Jonathan Berant.tiff

Nathaniel Daw, Princeton

Nathaniel Daw’s lab in the neuroscience institute and department of psychology in Princeton university specializes at computation cognitive neuroscience. In a collaboration with Prof. Daw, we designed Bayesian computational models for learning in the Cue-Approach Training (CAT) paradigm. We identified computational markers which predicted individualized differences in behavioral change following training.


Daphna Shohamy, Columbia

Daphna Shohamy's laboratory in the Kavli Institute for Brain Science, the Department of Psychology and Zuckerman Mind Brain Behavior Institute at Columbia University, studies how the brain supports learning, memory, and decision making in humans.
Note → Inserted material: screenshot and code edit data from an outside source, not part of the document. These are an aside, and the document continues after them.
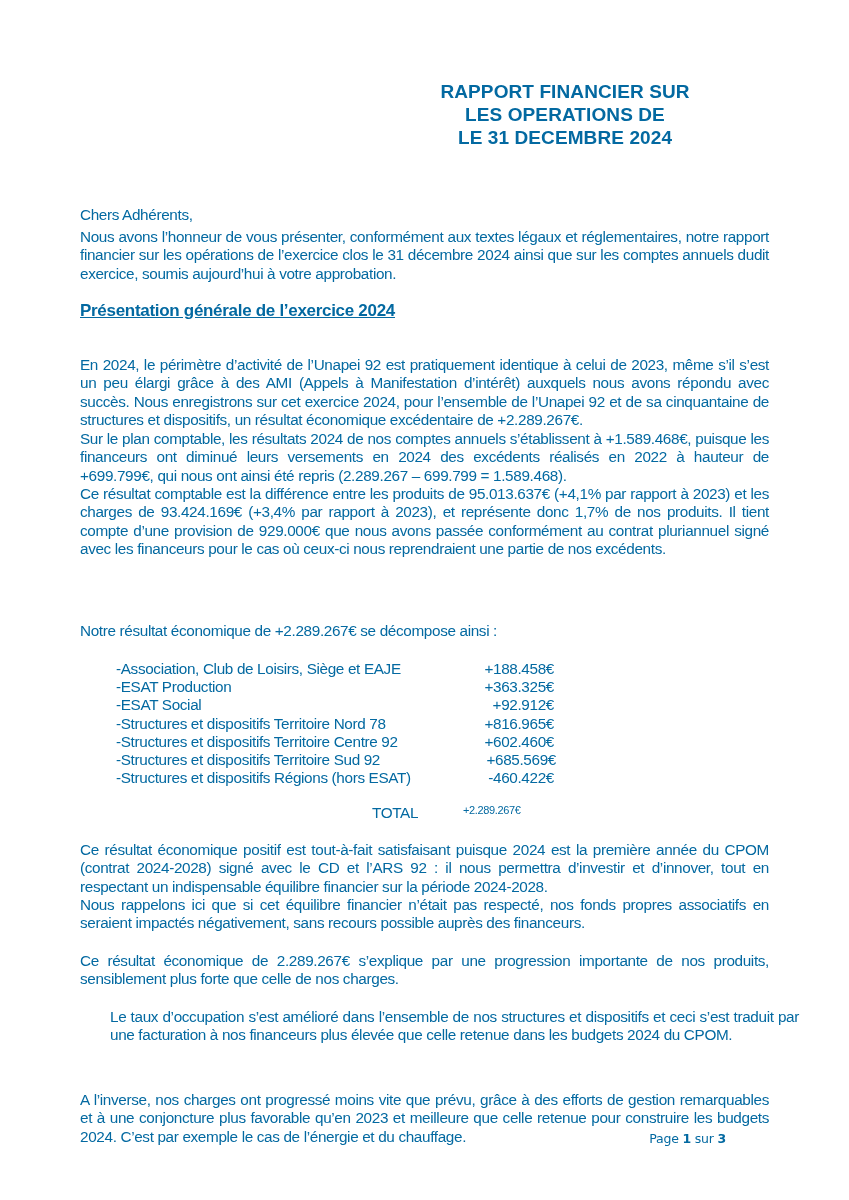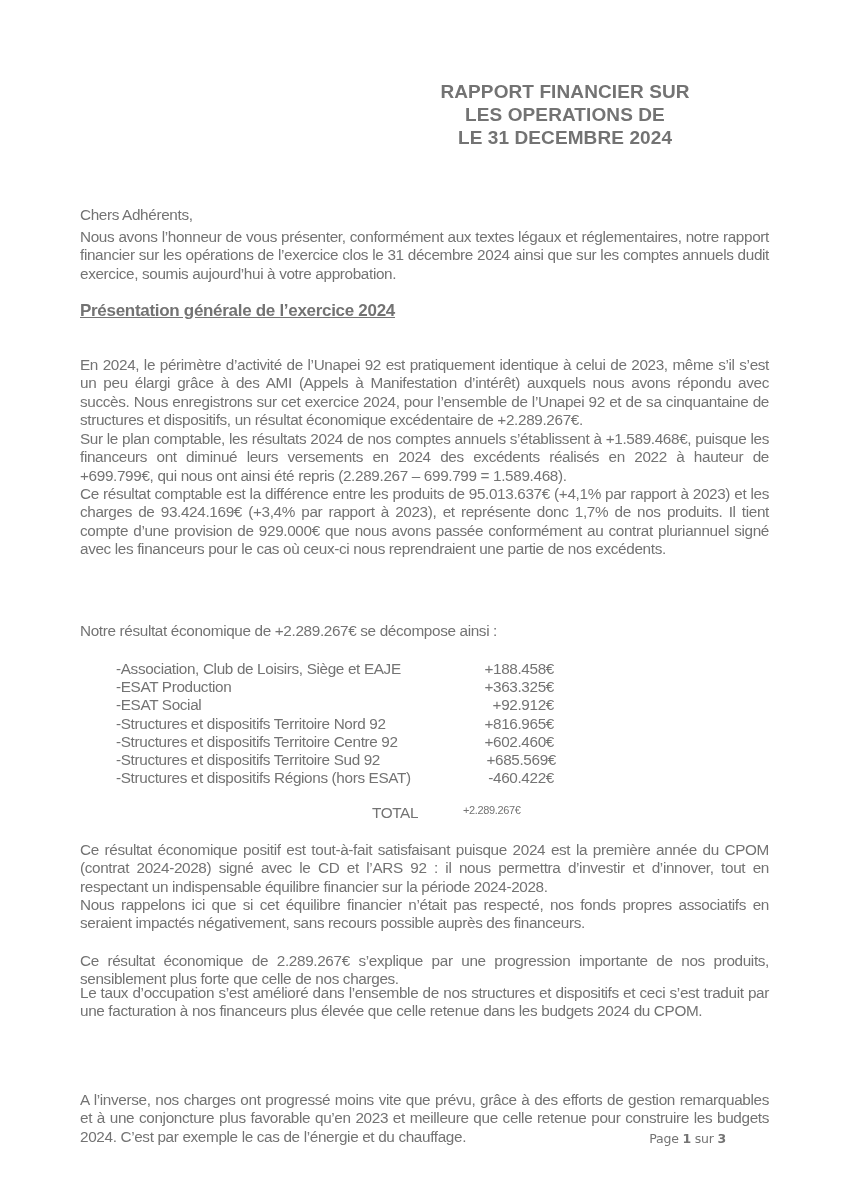"RAPPORT FINANCIER SUR" .page { color: #737373 -> #0369a1 }
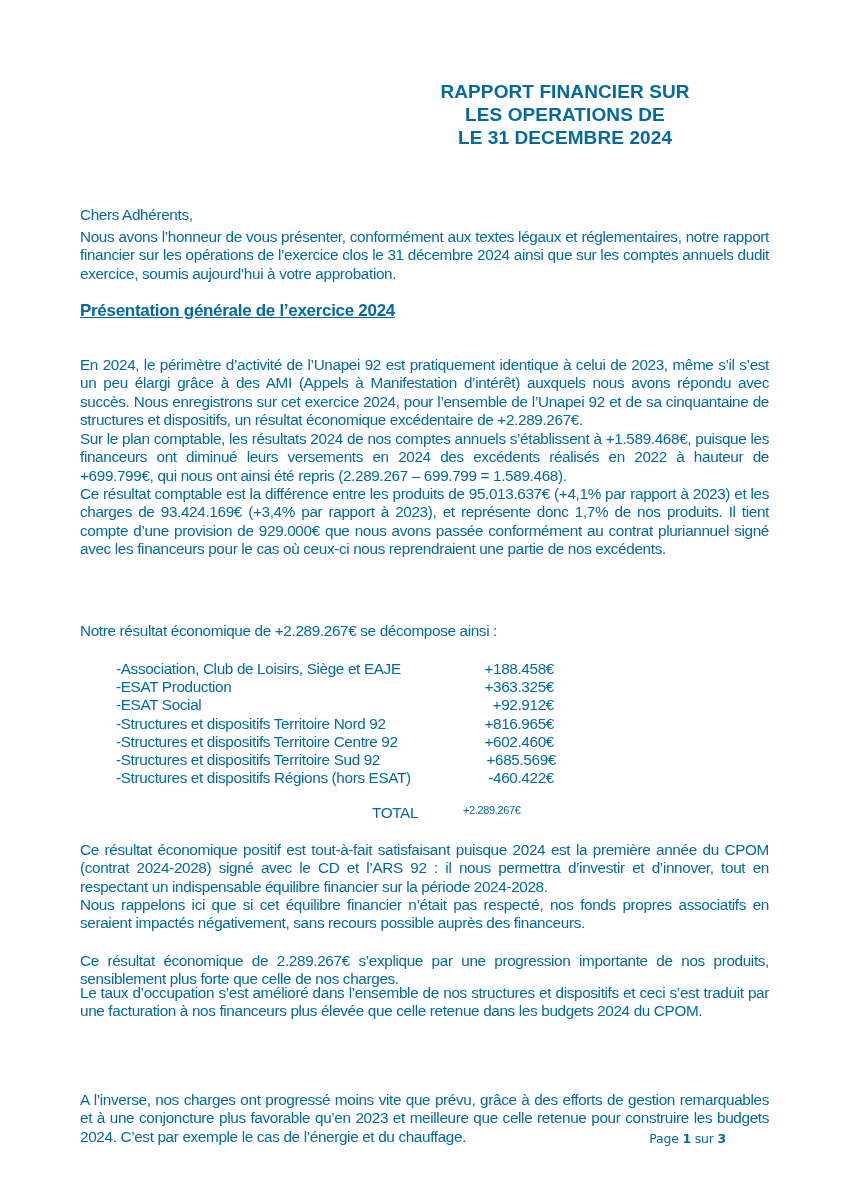"-Structures et dispositifs Territoire Nord 92" span.lbl { text: 92 -> 78 }
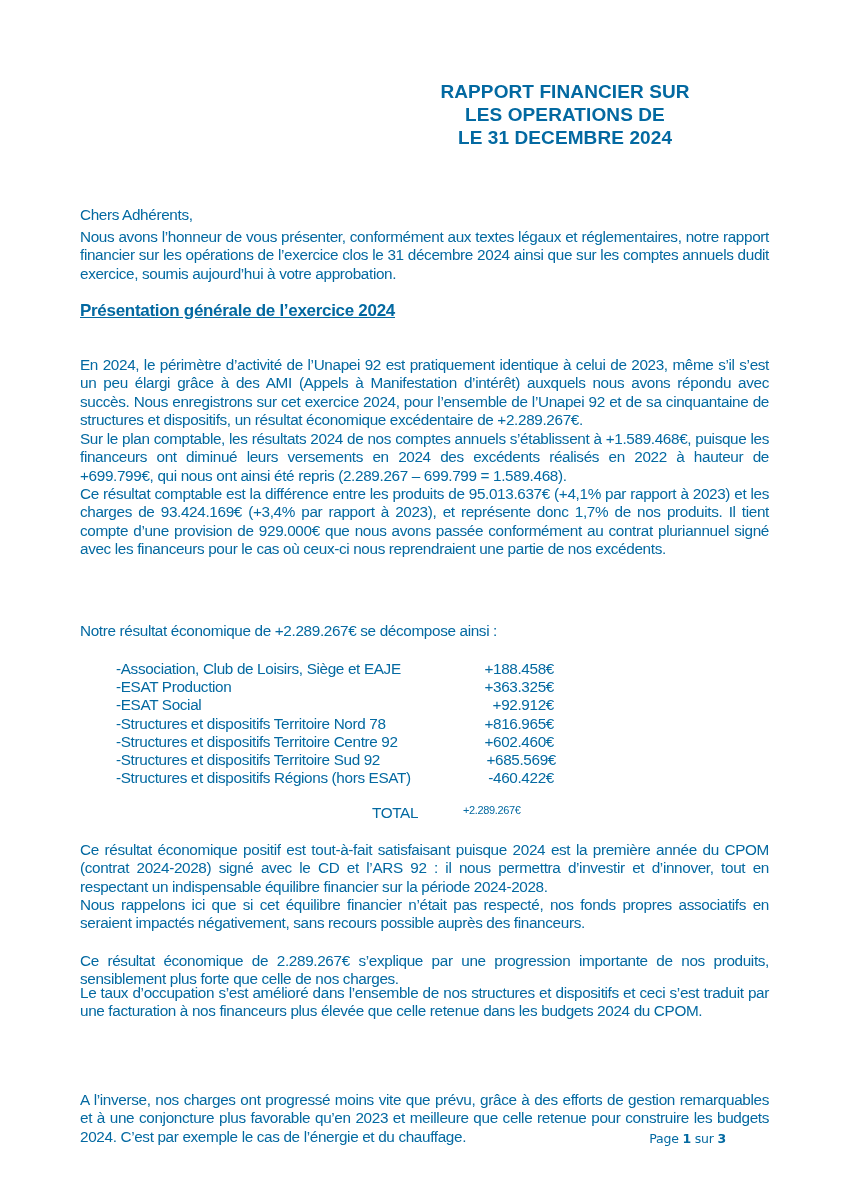"Le taux d’occupation s’est amélioré" p.block { margin-left: none -> 30px; top: 984px -> 1008px }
In our collaboration, we study the interactions between value-based decision-making and memory processes, specifically in non-reinforced behavioral change.


Aya Meltzer-Asscher, TAU

Aya Meltzer-Asscher’s laboratory in the Sagol school of Neuroscience at Tel Aviv University studies the cognitive and neurophysiological basis of language processing and production in the adult, healthy brain, using a linguistics-oriented interdisciplinary approach.  The aim of our collaboration is to study the neural basis of language representation by exploring the involvement of reward systems and other decision making mechanisms during the processing of language.


Yael Hanein, TAU

Yael Hanein’s laboratory in the School of Electrical Engineering at Tel Aviv University specializes in neuronal interfaces, in particular we study new micro and nano devices aimed to interface directly and indeirectly with the brain. The aim of our collaboration is to combine readings form both VR adapted eye-tracking device and skin-adhesive electrode array of surface electromyography (sEMG), latter developed in Prof. Hanein’s lab. We will apply machine learning algorithms on readings from these sensors to identify the personal signals pattern in different internal states and individually optimize learning  and behavioral change in a closed-loop immersive virtual reality (VR) experience.